W rezultacie zjadliwych międzypartyjnych sporów FAA zwolniło na nieokreślony czas 4 tysiące ludzi. Agencja wydała również polecenie przerwania pracy przy ponad dwustu projektach konstrukcyjnych, co grozi utratą zatrudnienia tysięcy ludzi.
Przed zwolnieniami uchroniono jedynie kontrolerów ruchu powietrza.
Z tej sytuacji mogą skorzystać pasażerowie linii lotniczych, ponieważ podatki od biletów nie są w tym czasie pobierane. Sytuację wykorzystała większość linii lotniczych, które w ciągu kilku godzin od przerwania pracy FAA w dniu 23 lipca podniosły opłaty o sumę stanowiącą równowartość podatków.

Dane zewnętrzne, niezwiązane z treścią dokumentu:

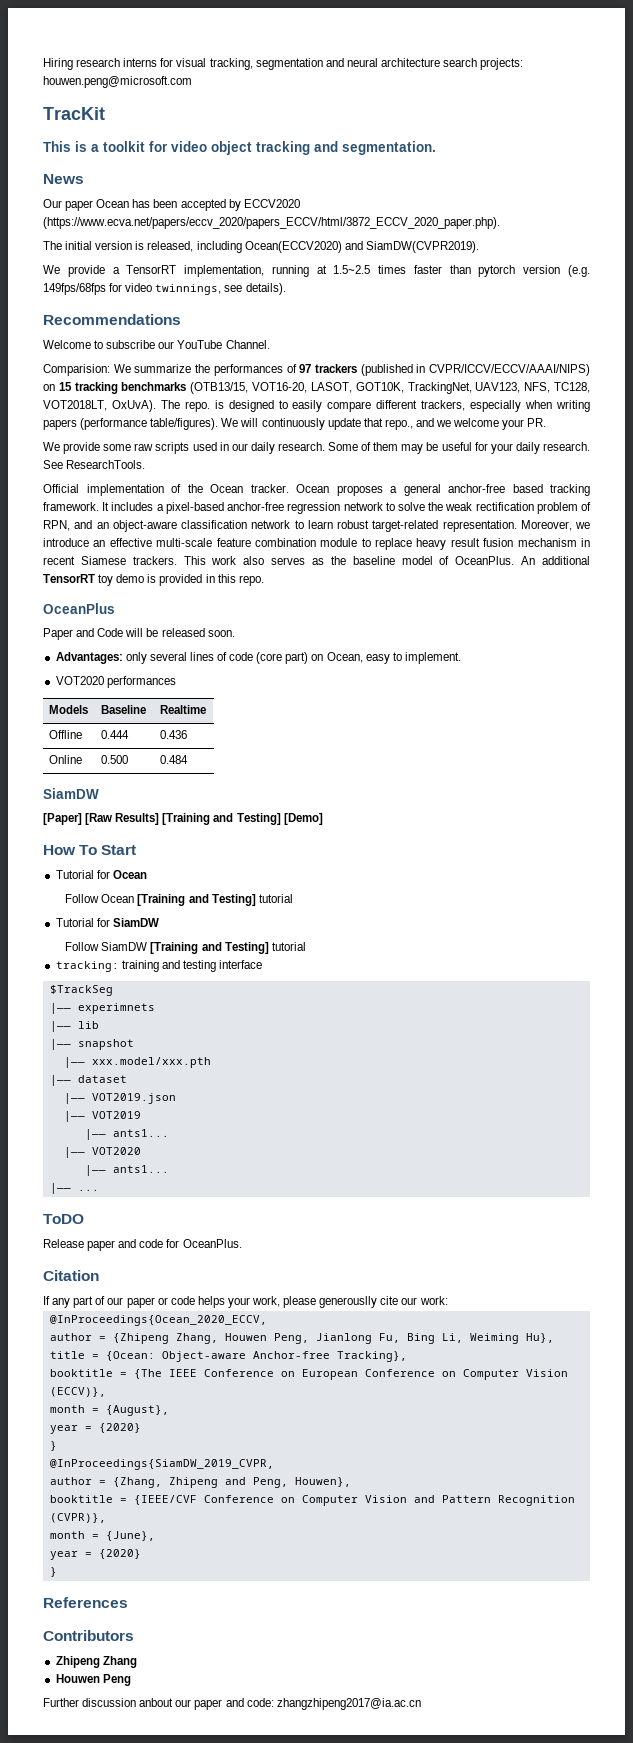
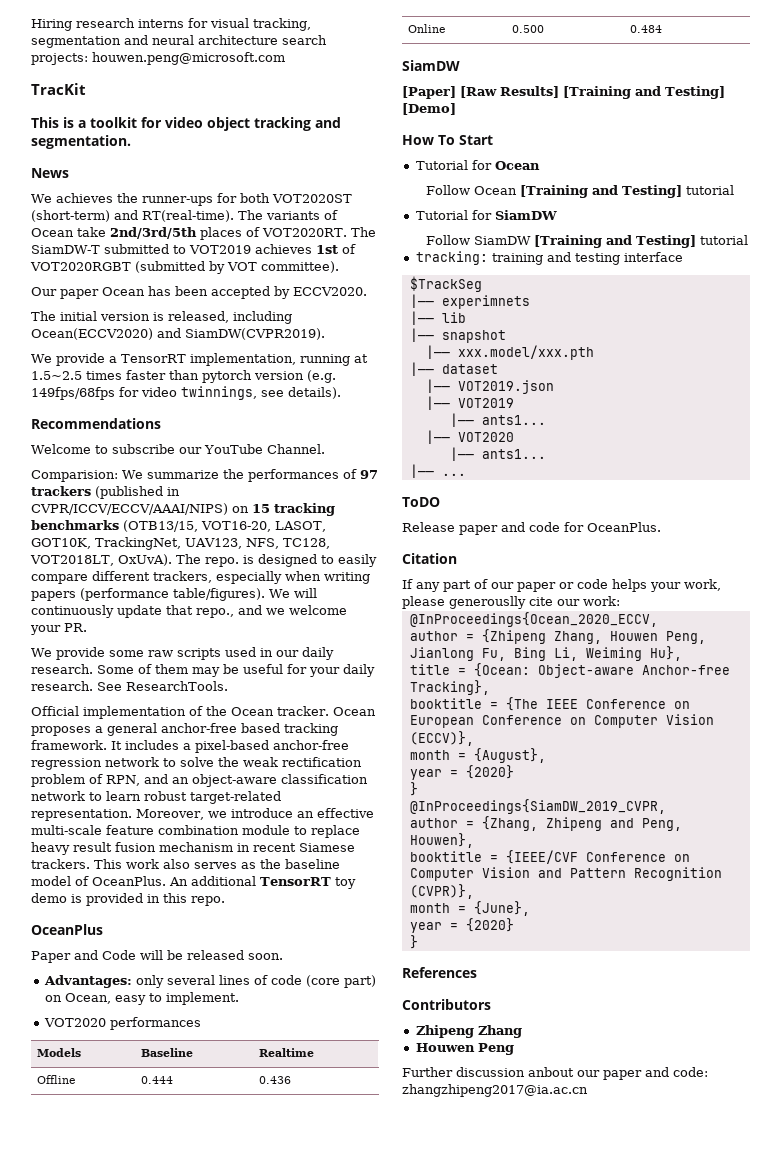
(84, 179) none -> [31,193,352,206] [31,210,338,222] [31,227,376,240] [31,244,356,254] [30,261,339,274] // We achieves the runner-ups for both VOT2020ST (short-term) and RT(real-time). The variants of Ocean take 2nd/3rd/5th places of VOT2020RT. The SiamDW-T submitted to VOT2019 achieves 1st of VOT2020RGBT (submitted by VOT committee).
[243,199,300,208] [43,217,500,229] ECCV2020 (https://www.ecva.net/papers/eccv_2020/papers_ECCV/html/3872_ECCV_2020_paper.php). -> [293,287,367,296] ECCV2020.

Pasażerowie, którzy wcześniej kupili opodatkowane bilety na podróż zaplanowaną na okres po zamknięciu FAA, prawdopodobnie otrzymają zwrot podatków. Linie lotncze i urząd podatkowy kłócą się teraz o to, kto zajmie się skomplikowanym i kosztownym procesem zwrotów.
Sekretarz Departamentu Transportu, Ray LaHood, wysłał listy do szefów linii lotniczych z żądaniem odwołania podwyżek opłat i wpłaceniem już pobranych dodatkowych kwot na specjalne konto. Jego wezwania w większości zignorowano.
Prezydent Obama błagał Kongres o zatwierdzenie funduszy dla FAA przed wakacyjną przerwą. Impas nazwał "kolejną raną zadaną Ameryce przez Waszyngton".
Republikanie upierają się przy odwołaniu subsydiów dla małych portów lotniczych. Całoroczny program kosztuje rząd zaledwie $200 milionów, a więc tyle, ile rząd już stracił w pierwszym tygodniu po zamknięciu FAA.
Spór ma szerszy wymiar polityczny. Republikanie uzależniają fundusze dla agencji od usunięcia klauzuli zezwalającej pracownikom kolei i linii lotniczych na wstępowanie do związków zawodowych, jeśli za związkiem opowie się zwykła większość pracowników danej placówki.